- **What the task requires**
For the string "created", search the entries below and copy every line where it appears.

Data entries:
^^^^

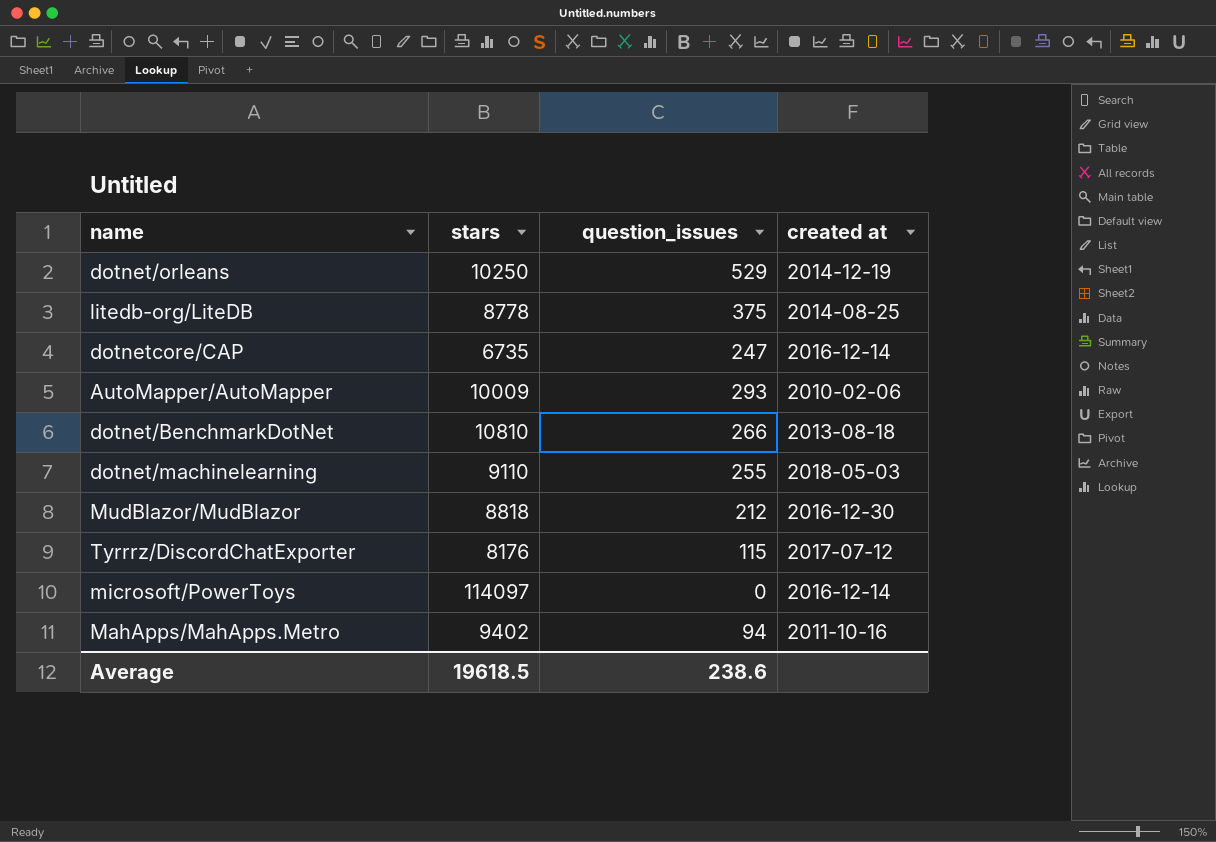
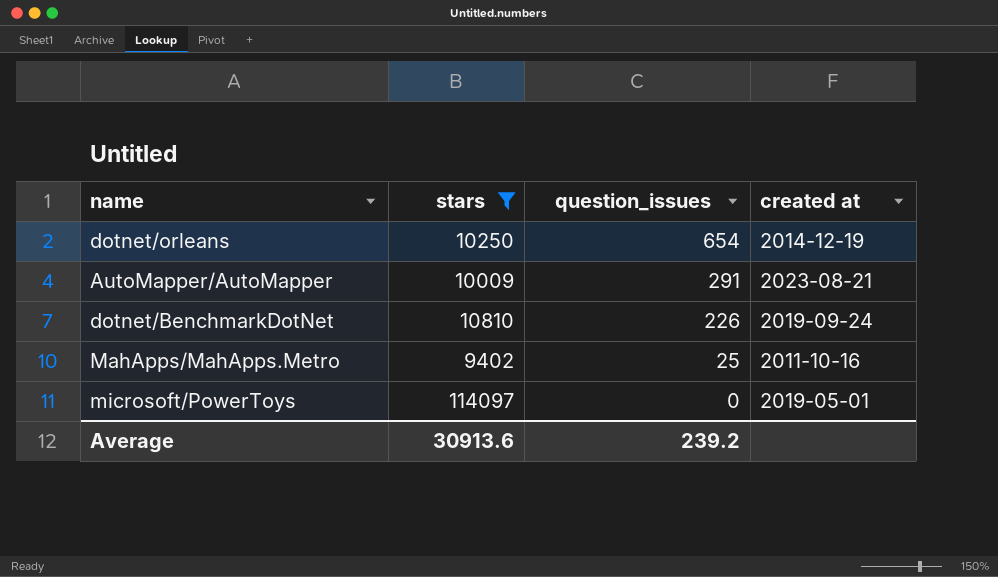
filter: none -> stars >= 9402
row order: none -> question_issues descending
dotnet/orleans | question_issues: 529 -> 654
AutoMapper/AutoMapper | question_issues: 293 -> 291
AutoMapper/AutoMapper | created at: 2010-02-06 -> 2023-08-21
dotnet/BenchmarkDotNet | question_issues: 266 -> 226
dotnet/BenchmarkDotNet | created at: 2013-08-18 -> 2019-09-24
MahApps/MahApps.Metro | question_issues: 94 -> 25
microsoft/PowerToys | created at: 2016-12-14 -> 2019-05-01
Average | stars: 19618.5 -> 30913.6
Average | question_issues: 238.6 -> 239.2

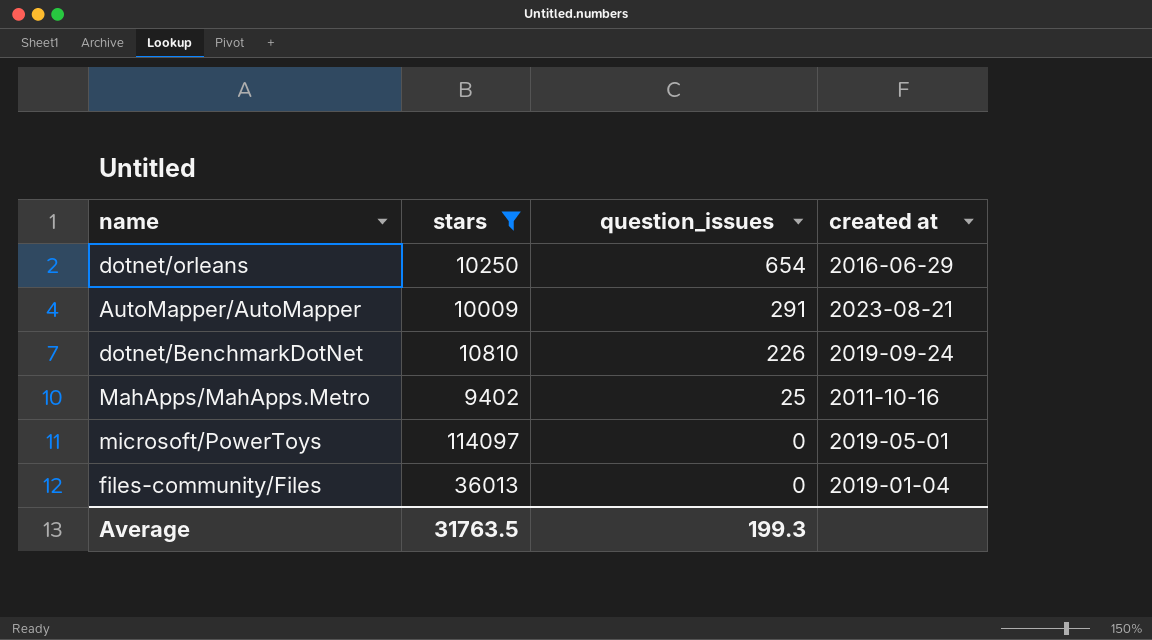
dotnet/orleans | created at: 2014-12-19 -> 2016-06-29
row files-community/Files: none -> 36013 | 0 | 2019-01-04
Average | stars: 30913.6 -> 31763.5
Average | question_issues: 239.2 -> 199.3

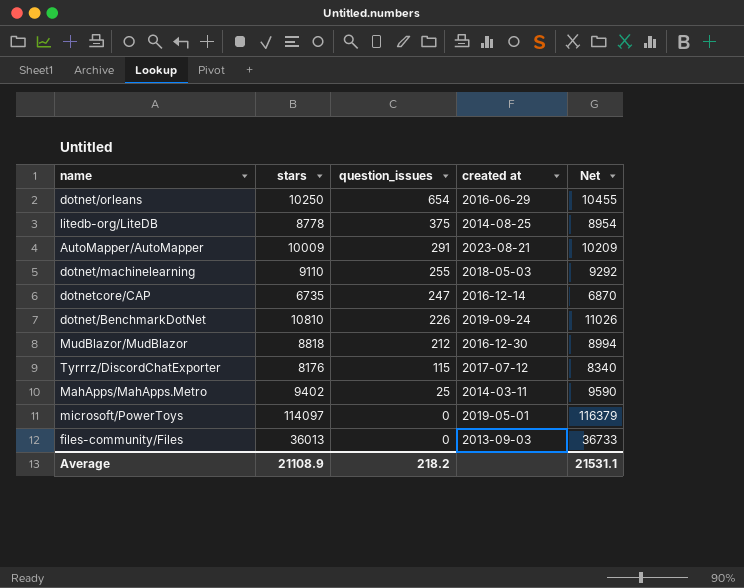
filter: stars >= 9402 -> none
column Net | formula: none -> [stars] * 1.02
MahApps/MahApps.Metro | created at: 2011-10-16 -> 2014-03-11
files-community/Files | created at: 2019-01-04 -> 2013-09-03
Average | stars: 31763.5 -> 21108.9
Average | question_issues: 199.3 -> 218.2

^^^^

- **Solved exercise**
AutoMapper/AutoMapper | created at: 2010-02-06 -> 2023-08-21
dotnet/BenchmarkDotNet | created at: 2013-08-18 -> 2019-09-24
microsoft/PowerToys | created at: 2016-12-14 -> 2019-05-01
dotnet/orleans | created at: 2014-12-19 -> 2016-06-29
MahApps/MahApps.Metro | created at: 2011-10-16 -> 2014-03-11
files-community/Files | created at: 2019-01-04 -> 2013-09-03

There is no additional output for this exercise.